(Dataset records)

========

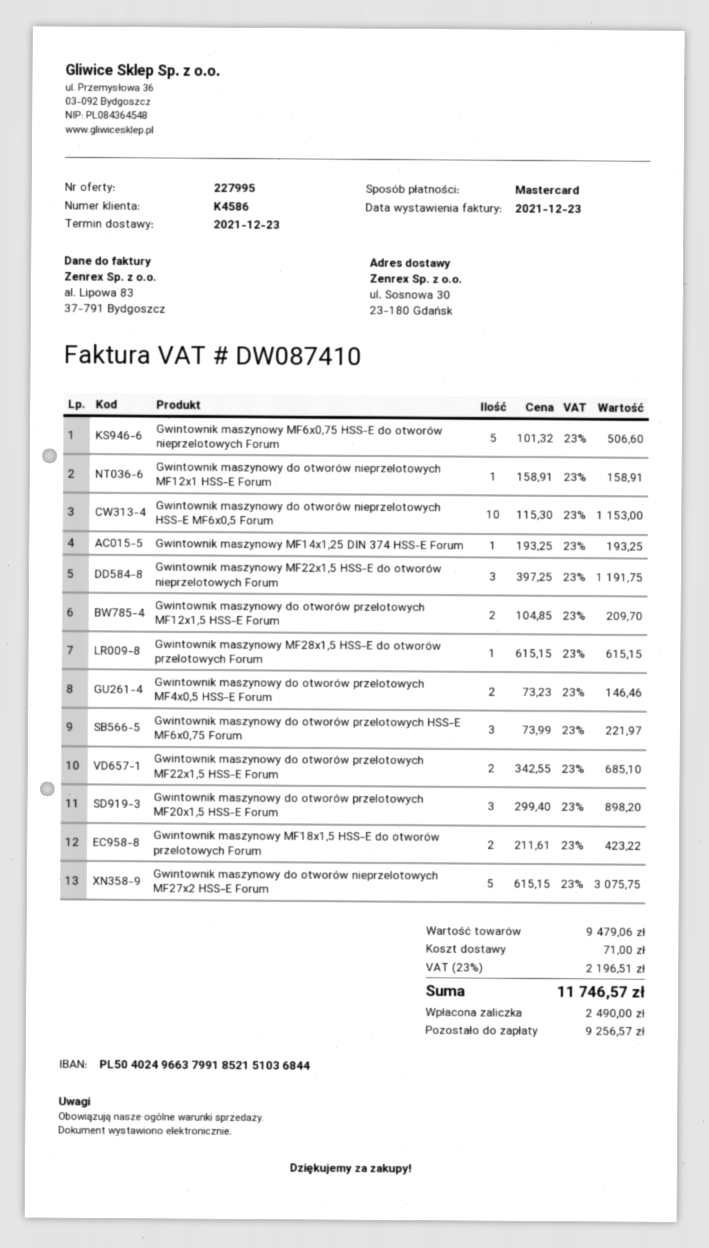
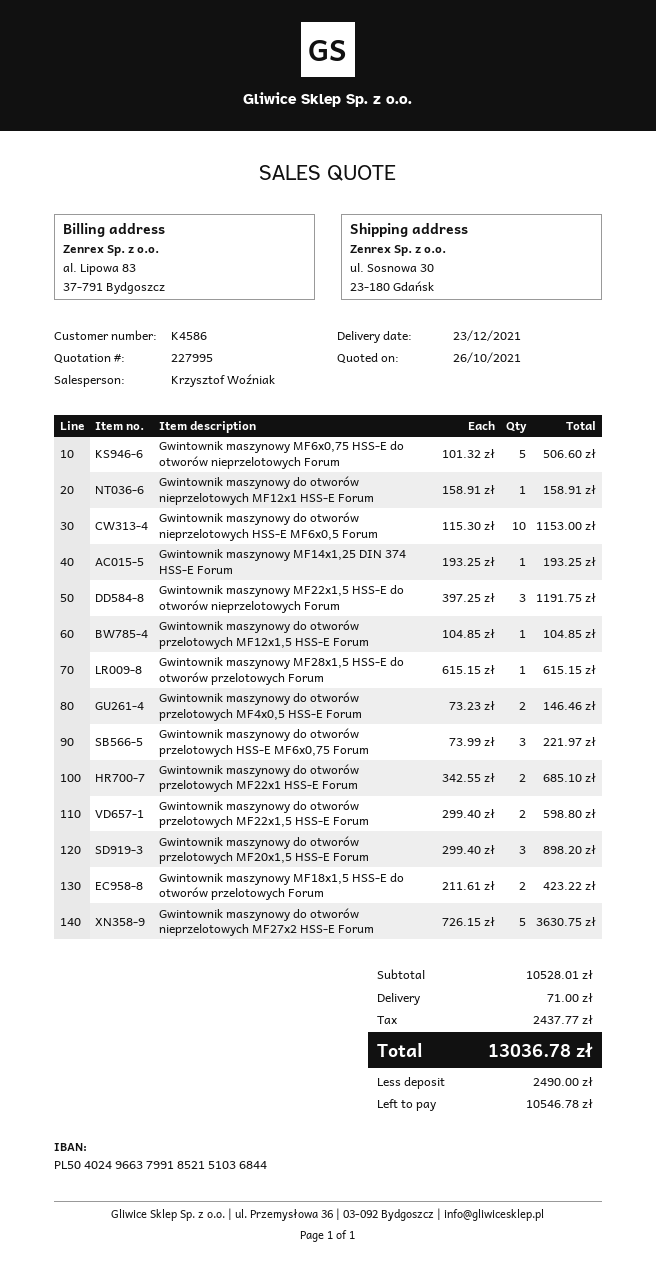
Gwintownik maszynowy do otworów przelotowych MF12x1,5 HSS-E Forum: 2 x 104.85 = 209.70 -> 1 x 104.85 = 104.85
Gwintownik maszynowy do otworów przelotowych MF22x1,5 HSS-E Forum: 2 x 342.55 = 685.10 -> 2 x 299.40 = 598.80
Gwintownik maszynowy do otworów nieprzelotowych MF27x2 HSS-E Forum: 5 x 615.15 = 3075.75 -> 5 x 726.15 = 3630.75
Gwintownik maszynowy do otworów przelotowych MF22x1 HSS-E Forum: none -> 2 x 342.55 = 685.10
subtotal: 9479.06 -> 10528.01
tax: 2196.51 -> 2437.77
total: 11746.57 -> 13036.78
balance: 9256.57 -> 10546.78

========

## [Task to complete]
Exactly as they stand in the records above, print the lines from the one containing "subtotal: 9479.06 -> 10528.01" through the final line, inclusive.

## [Task output]
subtotal: 9479.06 -> 10528.01
tax: 2196.51 -> 2437.77
total: 11746.57 -> 13036.78
balance: 9256.57 -> 10546.78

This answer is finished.